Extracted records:
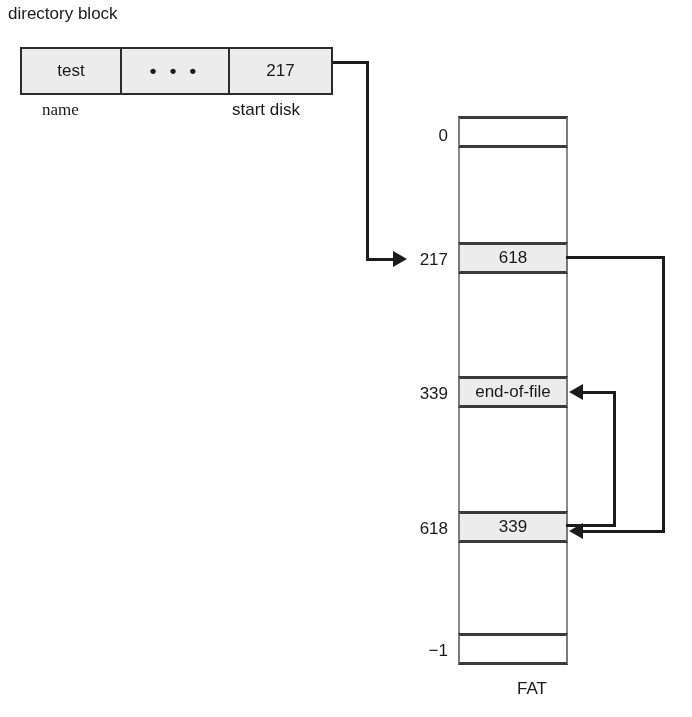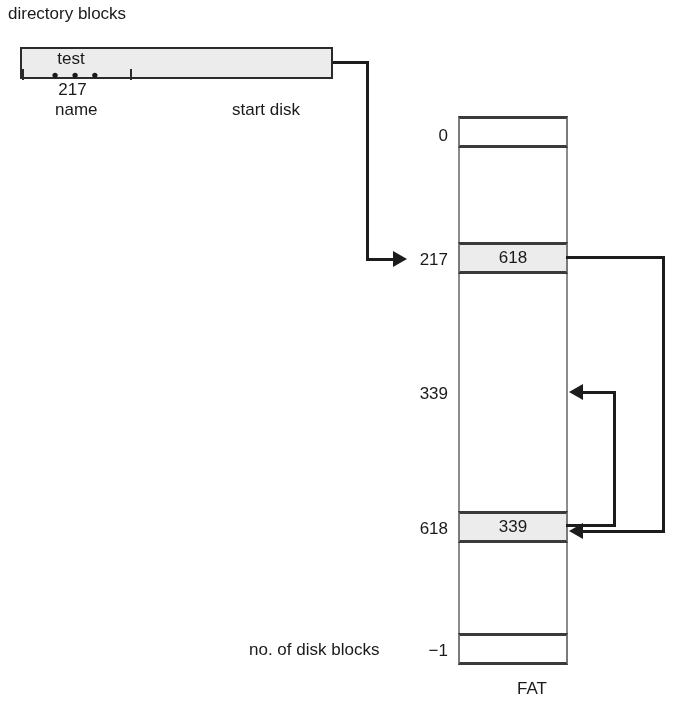"directory blocks" div.lbl { text: blocks -> block }
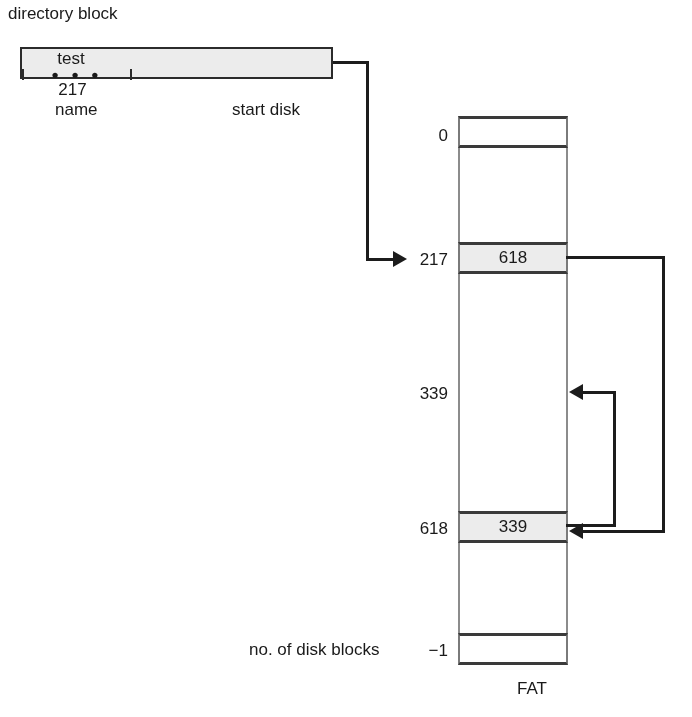"test" #dir-entry { flex-direction: column -> none; height: 32px -> 48px }
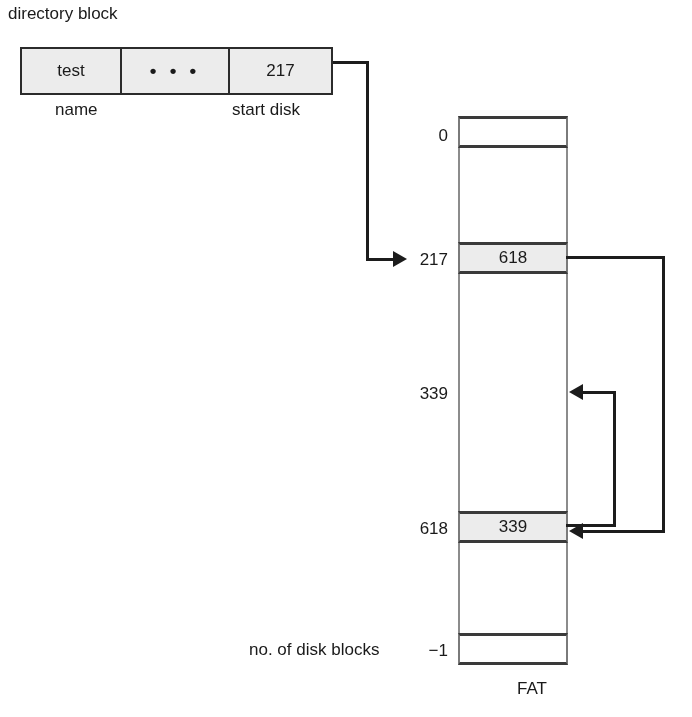"name" div.lbl { font-family: none -> Liberation Serif, serif; left: 55px -> 42px }
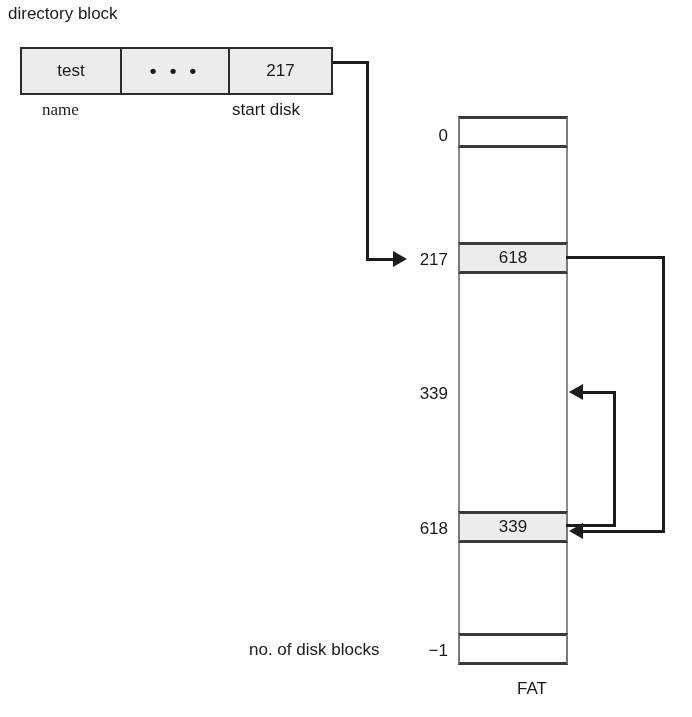"end-of-file" div.fat-row { html: none -> <div> <span>end-of-file</span> </div> }
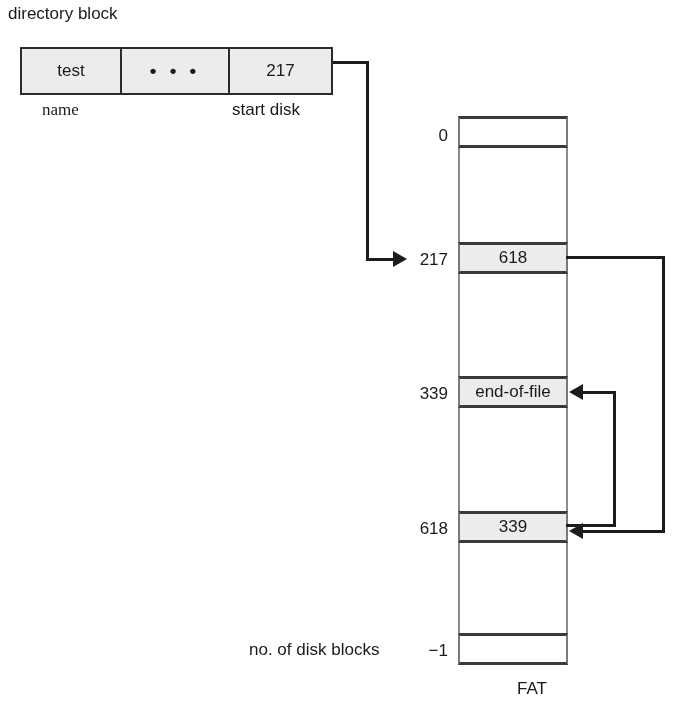"no. of disk blocks" div.lbl { html: <div>no. of disk blocks</div> -> none }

* _Exercise instructions_: Every line above must be printed again exactly, pictures excluded.

* _Solution to this exercise_:
"directory blocks" div.lbl { text: blocks -> block }
"test" #dir-entry { flex-direction: column -> none; height: 32px -> 48px }
"name" div.lbl { font-family: none -> Liberation Serif, serif; left: 55px -> 42px }
"end-of-file" div.fat-row { html: none -> <div> <span>end-of-file</span> </div> }
"no. of disk blocks" div.lbl { html: <div>no. of disk blocks</div> -> none }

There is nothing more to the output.